Dean continues to run track, and while he acknowledges missing both soccer and basketball, he’s confident he made the right choice in terms of what’s best for his future. He still believes his participation in those other sports was beneficial in the long run.
“I wanted to become an (overall) athlete and my dad wanted to make sure I was an athlete before I chose baseball,” Dean said. “In soccer you have to run, track you’re always running and basketball you need agility – all the sports correlate to baseball with the (fundamental) things. Obviously, there is the competiveness – winning in every sport is always the goal – you’re not going to go into a tournament and try to get second; you’re always going to try to win.
“(Playing four sports) really helped me a lot but I’m really thankful that I chose baseball because I guess I can play a little bit.” It’s worth noting that his voice softened considerably when he uttered those last seven words, his humility definitely showing through.

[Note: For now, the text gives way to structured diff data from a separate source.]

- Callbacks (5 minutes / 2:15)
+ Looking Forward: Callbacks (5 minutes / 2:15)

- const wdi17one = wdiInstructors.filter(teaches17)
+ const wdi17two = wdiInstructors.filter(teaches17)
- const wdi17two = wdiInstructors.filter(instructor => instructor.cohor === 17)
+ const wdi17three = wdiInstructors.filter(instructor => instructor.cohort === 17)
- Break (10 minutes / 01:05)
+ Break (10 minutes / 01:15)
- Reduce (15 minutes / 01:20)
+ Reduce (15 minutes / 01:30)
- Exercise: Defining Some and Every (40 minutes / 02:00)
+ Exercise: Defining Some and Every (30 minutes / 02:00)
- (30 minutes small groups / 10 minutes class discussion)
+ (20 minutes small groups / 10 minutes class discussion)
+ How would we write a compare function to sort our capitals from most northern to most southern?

“It was really important for me for him to play all sports as a kid,” his father, Alan, said. “A lot of coaches did not like me because they wanted him to be a one-sport athlete and my opinion was I wanted him to be in multiple sports; at some point in time you could pick and choose a sport. I’m glad I did what I did because I think without it he wouldn’t be where he is at today.”
And then there is the whole San Diego stereotype, which in Dean’s case applies perfectly. On the rare occasions that he is home during the summer he is either working out or he’s at the beach, and sometimes he even works out at the beach. And what about surfing?
“I do it a little bit,” he said with laugh, “but I’m not home enough to get good at it. So whenever I go out I’m really bad at it so I never had time to get good at it in the first place. But that’s OK.”
After experiencing the PG National’s workout session and playing in the first of his three games Sunday morning (a second game scheduled for Sunday afternoon was pushed back well into the evening after a lengthy afternoon rain/lightning delay), Dean was already talking about all the new people he had met. He called it “cool” to meet other ballplayers from all across the country and hear their stories.
He ran a 6.88-second 60-yard dash and threw 90 miles-per-hour from the outfield during the workouts and smoked a double that one-hopped to the Green Monster in left-center during the game.
“This is the first showcase he’s been to,” Alan said. “I could see he was nervous out there. I think he was a little disappointed with his 60 (yard dash) time and during BP he was a little nervous, I could tell. After his first at-bat (in a game) I think he settled in and I think he’s going to be fine. I think this will help him with other events in the future.
“It’s been an enjoyable time and who knows how this story is going to end but I’m just going to keep watching it and hopefully everything turns out well.”